How Agentic Automation Is Changing the Way Businesses Connect Their Systems

Last Updated on September 1, 2026 by Sam Thompson

For years, automation meant setting up a workflow, telling it what to do, and letting it run the same steps over and over. That model worked well for repetitive, predictable tasks, but it never adapted on its own. If something changed upstream, a human had to step in and fix it.

That is starting to shift. A new generation of tools can now make decisions, adjust to new conditions, and complete multi-step processes with far less human oversight. This shift, often called agentic automation, is quickly becoming one of the most talked-about developments in enterprise technology.

What Sets Agentic Automation Apart

Traditional automation follows fixed rules. If X happens, do Y. It is reliable, but rigid. Agentic automation introduces a layer of reasoning on top of that structure. Instead of only executing a script, these systems can evaluate context, weigh options, and choose the next best action based on the situation in front of them.

Think of the difference between a thermostat and a building manager. A thermostat turns the heat on or off at a set temperature. A building manager considers the weather forecast, occupancy schedules, and energy costs before deciding how to run the system for the day. Agentic automation aims to bring that second kind of judgment into digital workflows.

Why Businesses Are Paying Attention

Companies run on a growing number of disconnected systems. CRM platforms, ERP software, marketing tools, finance applications, and countless other point solutions all need to share information to keep operations moving. Historically, connecting them required custom code, manual data entry, or automation scripts that broke the moment something upstream changed format.

Agentic approaches are built to handle that kind of variability. Rather than failing when conditions shift, an agentic system can recognize the change, adjust its approach, and keep the process moving. For teams managing integration across dozens of applications, that flexibility can meaningfully reduce the maintenance burden that traditional automation tends to create.

Where It Shows Up in Day-to-Day Operations

The appeal of agentic automation is not limited to any one department. A few common use cases include:

  • Customer support: Routing tickets based on intent and urgency, then pulling relevant account data automatically before a human agent ever opens the case.
  • Finance and operations: Reconciling data across systems, flagging discrepancies, and initiating next steps without waiting on a manual review cycle.
  • Sales and marketing: Updating records across multiple platforms as a lead moves through the pipeline, so every team is working from the same current information.
  • IT and integration teams: Monitoring data flows between applications and adjusting connections when APIs or formats change.

The Practical Considerations

None of this happens without groundwork. Agentic automation depends on clean, well-structured data and clear guardrails around what the system is allowed to decide versus what still requires human sign-off. Organizations exploring this space should think through:

  • Which processes genuinely benefit from adaptive decision-making versus ones that are better left as simple rule-based automation.
  • What level of human review is needed for higher-stakes decisions.
  • How existing systems will need to be integrated so agentic tools have access to accurate, current data.

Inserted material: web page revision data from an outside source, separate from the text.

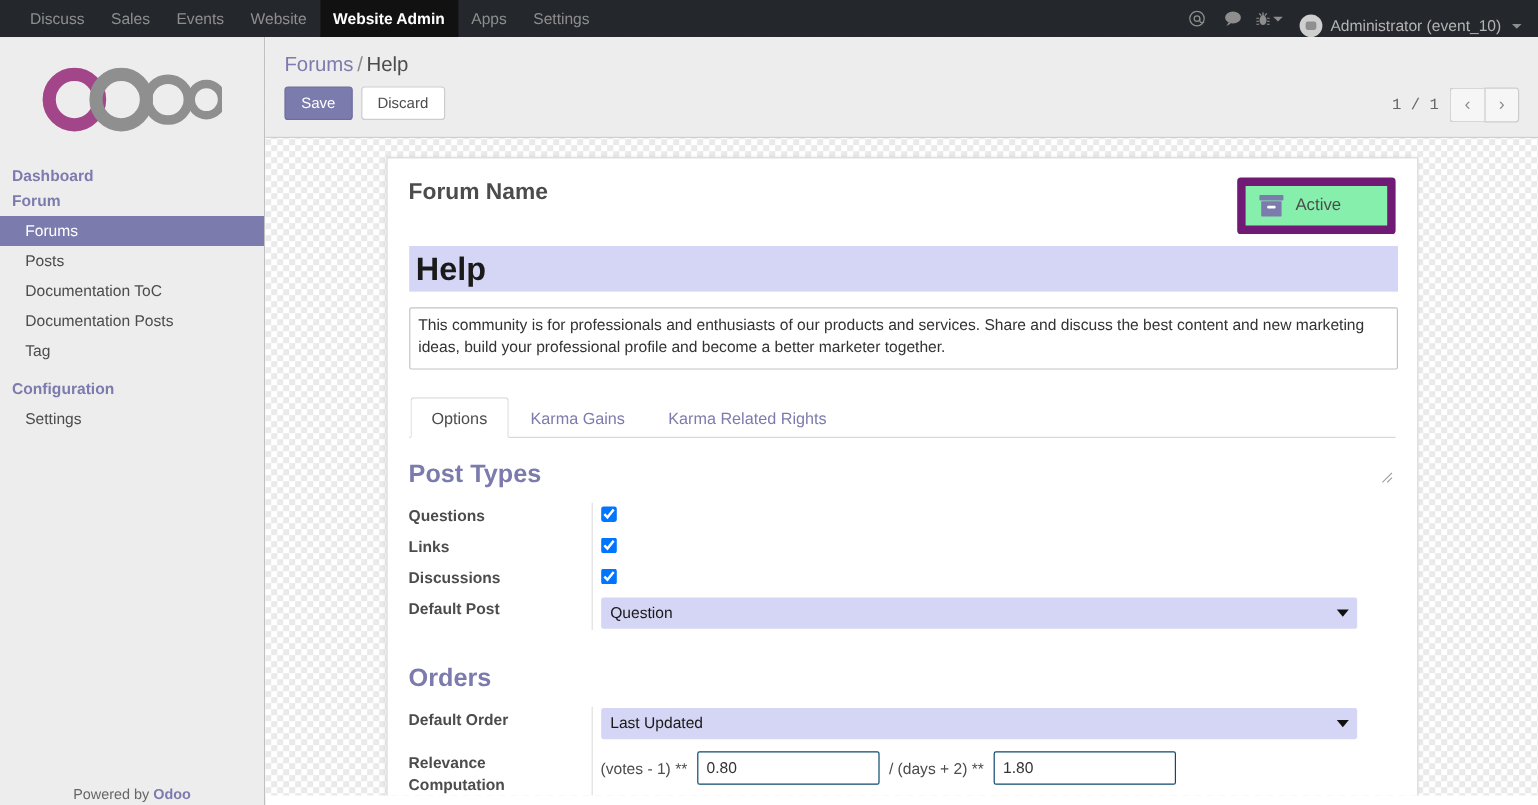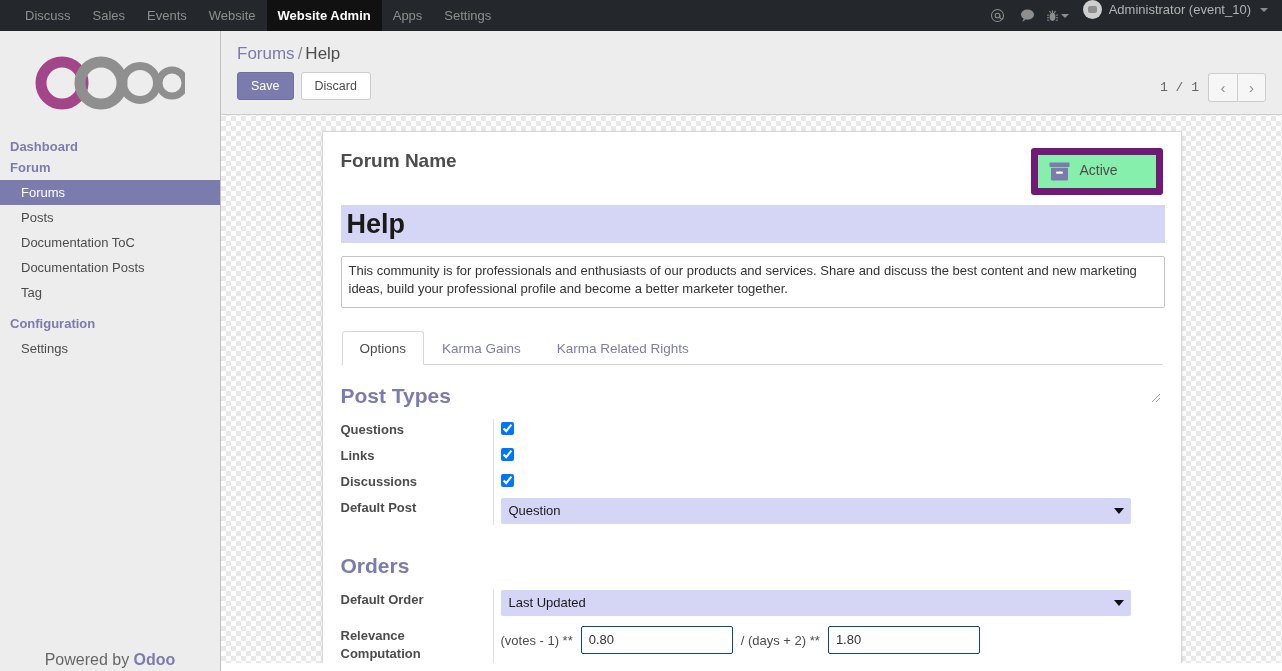--- a/index.html
+++ b/index.html
@@ -31,21 +31,21 @@
     cursor: pointer;
     text-decoration: none;
   }
   .nav-item.active {
     background: #111112;
     color: #ffffff;
     font-weight: bold;
   }
   .nav-right {
     margin-left: auto;
-    display: flex; align-items: flex-start;
+    display: flex; align-items: flex-end;
     padding-right: 8px;
     gap: 0px;
   }
   .nav-icon {
     display: flex; align-items: center; justify-content: center;
     width: 30px; height: 31px;
     color: #8e8e8e;
     font-size: 15px;
     cursor: pointer;
   }
@@ -109,21 +109,21 @@
     text-decoration: none;
   }
   .menu-link.selected {
     background: #7c7bad;
     color: #ffffff;
   }
   .powered {
     position: absolute;
     bottom: 0px; left: 0; width: 220px;
     text-align: center;
-    font-size: 16px;
+    font-size: 12px;
     color: #666;
     padding-bottom: 2px;
   }
   .powered b { color: #7c7bad; }
 
   
   .content {
     position: absolute; top: 31px; left: 221px;
     width: 1061px; height: 632px;
     background-color: #ffffff;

Companies that work through those questions early tend to have a smoother path when rolling this kind of automation into their operations.

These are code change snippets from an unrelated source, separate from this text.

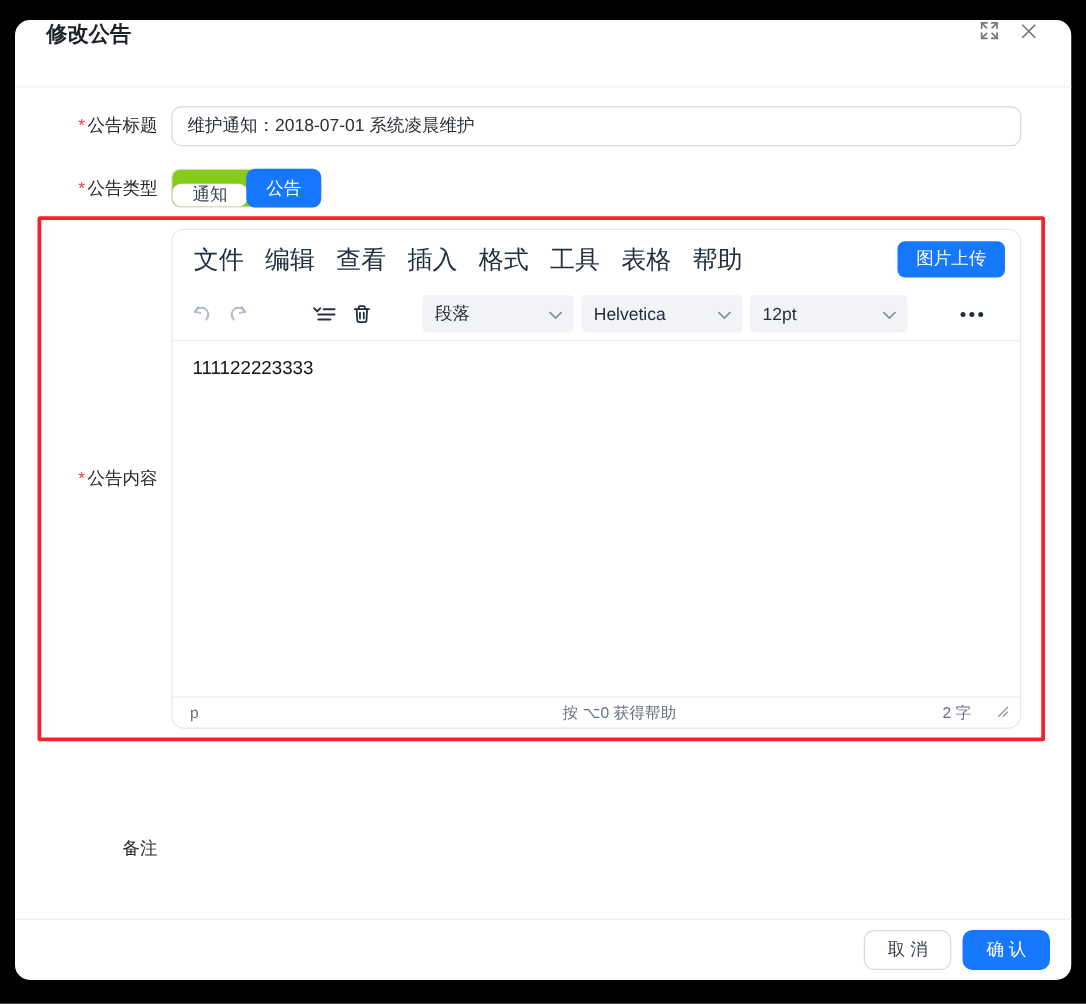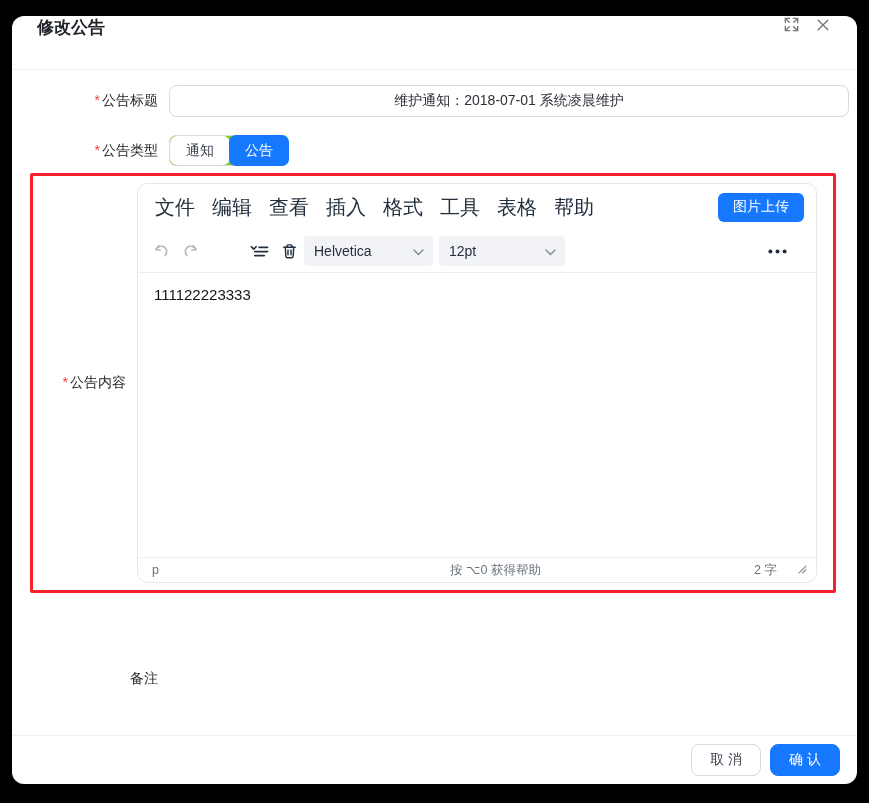--- a/index.html
+++ b/index.html
@@ -15,37 +15,36 @@
   }
   
   .modal-header {
     display:flex; align-items:flex-start; height:54px;
     padding:0 26px 0 25px; border-bottom:1px solid #f0f0f0;
   }
   .modal-title { flex:1; font-size:17px; font-weight:bold; color:#1f2329; }
   .header-icons { display:flex; align-items:center; gap:15px; color:#73787f; }
   .icon-btn { display:flex; align-items:center; cursor:pointer; }
   
-  .row { position:absolute; left:0; right:0; display:flex; align-items:center;padding-left:32px; }
+  .row { position:absolute; left:0; right:0; display:flex; align-items:center; }
   .form-label {
     width:114px; flex:none; text-align:right;
     font-size:14px; color:#26282c; white-space:nowrap;
   }
   .req { color:#f53f3f; margin-right:2px; font-size:14px; }
   .row-field { margin-left:11px; }
   .text-input {
     width:680px; height:32px; border:1px solid #d9d9d9; border-radius:8px;
     padding:0 12px; font-size:14px; color:#2b2f36; outline:none;
     font-family:inherit;
-    text-align:center;
   }
   
   .seg-group {
     display:inline-flex; border:1px solid #d9d9d9; border-radius:7px;
-    height:31px; background:#84cc16;
+    height:31px; background:#84cc16;align-items:flex-end;
   }
   .seg-btn {
     padding:0 16px; font-size:14px; color:#3d4350; background:#fff;
     display:flex; align-items:center; cursor:pointer; border:none;
     border-radius:7px; font-family:inherit;
   }
   .seg-btn.selected { background:#1677ff; color:#fff; margin:-1px; height:31px; }
   
   .content-section {
     position:absolute; top:157px; left:18px; width:806px; height:420px;
@@ -208,20 +207,28 @@
           </svg>
         </span>
         <span class="tb-icon">
           <svg width="19" height="19" viewBox="0 0 20 20" fill="none" stroke="currentColor" stroke-width="1.5" stroke-linecap="round" stroke-linejoin="round">
             <path d="M4 5.5 H16"></path>
             <path d="M7.5 5.5 V4 a1 1 0 0 1 1 -1 h3 a1 1 0 0 1 1 1 V5.5"></path>
             <path d="M5.6 5.5 L6.1 15 a1.6 1.6 0 0 0 1.6 1.5 h4.6 a1.6 1.6 0 0 0 1.6 -1.5 L14.4 5.5"></path>
             <path d="M8.4 8.5 V13.5 M11.6 8.5 V13.5"></path>
           </svg>
         </span>
+        <div class="tb-select w-para">
+          <span>段落</span>
+          <span>
+            <svg width="11" height="7" viewBox="0 0 11 7" fill="none" stroke="#828a99" stroke-width="1.4" stroke-linecap="round">
+                <polyline points="1,1 5.5,5.5 10,1"></polyline>
+              </svg>
+          </span>
+        </div>
         <div class="tb-select w-font">
           <span>Helvetica</span>
           <span>
             <svg width="11" height="7" viewBox="0 0 11 7" fill="none" stroke="#828a99" stroke-width="1.4" stroke-linecap="round">
                 <polyline points="1,1 5.5,5.5 10,1"></polyline>
               </svg>
           </span>
         </div>
         <div class="tb-select w-size">
           <span>12pt</span>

A person reviewing an automated recommendation on a laptop

Looking Ahead

Automation has always evolved alongside the tools available to build it. As integration platforms mature, more organizations are looking at how to bring adaptive, decision-capable automation into their existing systems rather than treating it as a separate initiative. Platforms like Jitterbit are part of that broader shift, helping teams connect applications and data so automation, agentic or otherwise, has something solid to work from.

The organizations that get the most value out of this next phase will likely be the ones that start with a clear picture of their data and processes, then layer in adaptive automation where it actually solves a problem, rather than adopting it for its own sake.